Be sure to set $galaxy_root to the path to your copy of Galaxy and modify the value of uwsgi_pass to match your uWSGI socket path. With the default configuration, uWSGI will bind to a random TCP socket, so you will need to set it to a fixed value as described in the Scaling and Load Balancing documentation. If using a UNIX domain socket, be sure to pay particular attention to the discussion of users and permissions.

Additional Notes

  • Do not simply copy the SSL configuration directives and expect them to work on your server or to be secure! These are provided as examples of some of the best practices as of the time of writing, but will not always be up to date. Use the guides referenced in basic configuration section to configure SSL properly.
  • If your existing nginx configuration contains a line or included config file defining a default server, be sure to disable it by commenting its server {} or preventing its inclusion (under Debian this is done by removing its symlink from /etc/nginx/sites-enabled).
  • uwsgi_read_timeout can be adjusted as appropriate for your site. This is the amount of time allowed for communication between nginx and uWSGI to block while waiting for a response from Galaxy, and is useful for holding client (browser) connections while uWSGI is restarting Galaxy subprocesses or Galaxy is performing a slow operation.
  • The parameter client_max_body_size specifies the maximum upload size that can be handled by POST requests through nginx. You should set this to the largest file size that you wish to allow for upload and that could be reasonably handled by your site. It defaults to 1MB, so it will need to be increased if you are dealing with genome sized datasets.
  • If you must serve Galaxy without SSL, you would simply replace the listen directives in the SSL server {} block with the listen directives from the non-SSL server {} block and remove the non-SSL block and SSL directives from the http {} block.
  • If the proxy works but you are getting 404 errors for Galaxy’s static content, be sure that the user that nginx runs as has access to Galaxy’s static/ directory (and all its parent directories) on the filesystem. You can test this on the command line with e.g. sudo -u www-data ls /srv/galaxy/server/static.

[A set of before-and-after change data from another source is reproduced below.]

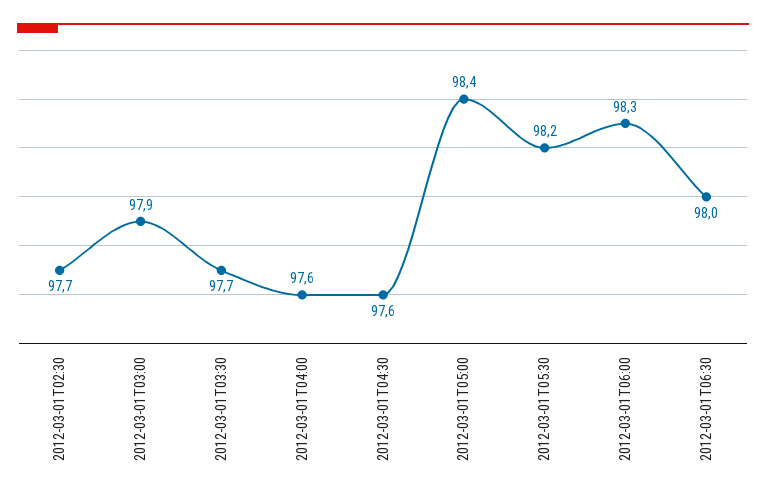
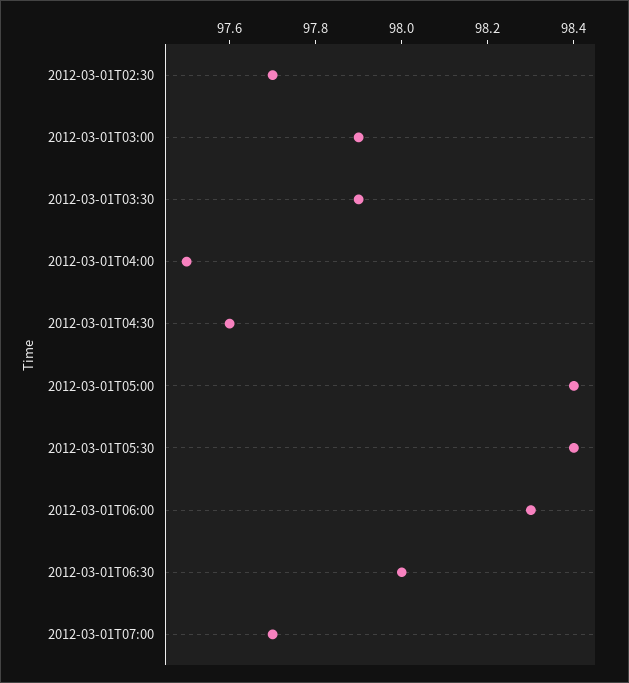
2012-03-01T03:30: 97.7 -> 97.9
2012-03-01T04:00: 97.6 -> 97.5
2012-03-01T05:30: 98.2 -> 98.4
2012-03-01T07:00: none -> 97.7

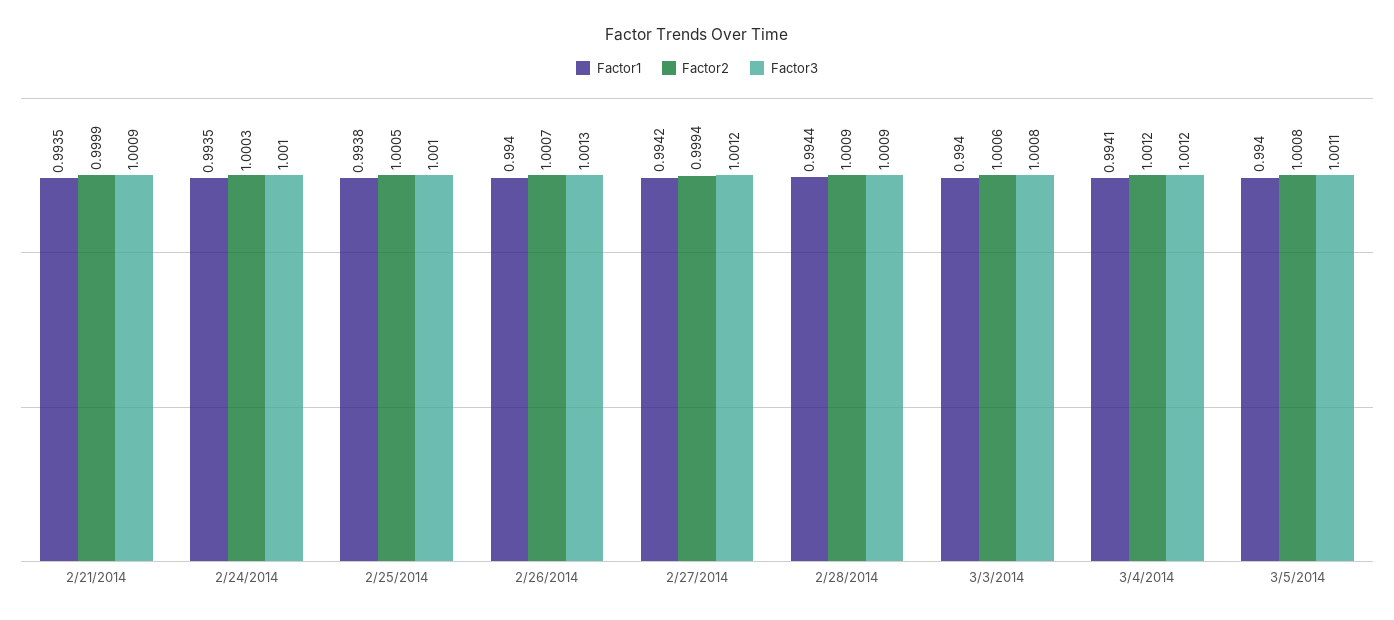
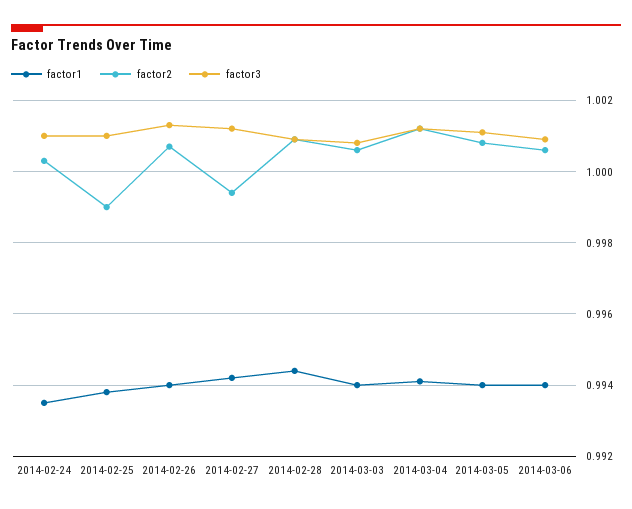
Factor1, 2/21/2014: 0.9935 -> none
Factor2, 2/21/2014: 0.9999 -> none
Factor3, 2/21/2014: 1.0009 -> none
Factor2, 2/25/2014: 1.0005 -> 0.999
Factor1, 2014-03-06: none -> 0.994
Factor2, 2014-03-06: none -> 1.0005
Factor3, 2014-03-06: none -> 1.001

Serving Galaxy at a URL Prefix

It may be necessary to serve Galaxy from an address other than the web server root (https://www.example.org/galaxy), instead of https://galaxy.example.org). To do this, you need to make the following changes to the configuration in the previous section:

  1. In the nginx config, prefix all of the location directives with your prefix and redirect requests from /prefix to /prefix/ like so:

            #...
    
            # proxy all requests not matching other locations to uWSGI
            location /galaxy {
                uwsgi_pass unix:///srv/galaxy/var/uwsgi.sock
                uwsgi_param UWSGI_SCHEME $scheme;
                include uwsgi_params;
            }
    
            # serve framework static content
            location /galaxy/static/style {
                alias $galaxy_root/static/style/blue;
                expires 24h;
            }
    
            # additional static locations...
    
            # redirect /prefix -> /prefix/
            rewrite ^/galaxy$ /galaxy/ last;
    
  2. The Galaxy application needs to be aware that it is running with a prefix (for generating URLs in dynamic pages). This is accomplished by configuring uWSGI (the uwsgi section in config/galaxy.yml) like so and restarting Galaxy:

    uwsgi:
        #...
        socket: /srv/galaxy/var/uwsgi.sock
        mount: /galaxy=galaxy.webapps.galaxy.buildapp:uwsgi_app()
        manage-script-name: true
        # `module` MUST NOT be set when `mount` is in use
        #module: galaxy.webapps.galaxy.buildapp:uwsgi_app()
    

    Note

    Older versions of Galaxy required you to set the cookie_path option. This is no longer necessary as of Galaxy release 19.05 as it is now set automatically, but the (now undocumented) option still remains and overrides the automatic setting. If you have this option set, unset it unless you know what you’re doing.

    Be sure to consult the Scaling and Load Balancing documentation, other options unrelated to proxying should also be set in the uwsgi section of the config.

Advanced Configuration Topics

Sending Files With Nginx

Galaxy sends files (e.g. dataset downloads) by opening the file and streaming it in chunks through the proxy server. However, this ties up the Galaxy process, which can impact the performance of other operations (see Production Server Configuration for a more in-depth explanation).

Nginx can assume this task instead and, as an added benefit, speed up downloads. In addition, both the IGV genome browser and JBrowse tool (run within Galaxy) require support for the HTTP Range header, and this is only available if the proxy serves datasets. This is accomplished through the use of the special X-Accel-Redirect header. Dataset security is maintained in this configuration because nginx will still check with Galaxy to ensure that the requesting user has permission to access the dataset before sending it.

To enable it, add the following to your Galaxy’s server {} block:

        location /_x_accel_redirect/ {
            internal;
            alias /;
        }

Next, edit galaxy.yml and make the following change before restarting Galaxy:

galaxy:
    #...
    nginx_x_accel_redirect_base: '/_x_accel_redirect'

For this to work, the user under which your nginx server runs will need read access to Galaxy’s files_path directory (by default, database/files/) and its contents. This is most easily done by adding the nginx user to the Galaxy user’s primary group and setting the umask(2) to create files with the group read permission set. If you start Galaxy from the command line, you can do this like so:

admin@server$ sudo usermod -a -G galaxy www-data    # add `www-data` user to `galaxy` group
admin@server$ sudo -iu galaxy
galaxy@server$ umask 027
galaxy@server$ sh run.sh

If you start Galaxy from supervisord, you can set the umask option in the program section after adding the nginx user to the Galaxy group as shown above.

Receiving Files With Nginx

Galaxy receives files (e.g. dataset uploads) by streaming them in chunks through the proxy server and writing the files to disk. However, this again ties up the Galaxy process. nginx can assume this task instead and as an added benefit, speed up uploads. This is accomplished through the use of nginx_upload_module, a 3rd-party nginx module.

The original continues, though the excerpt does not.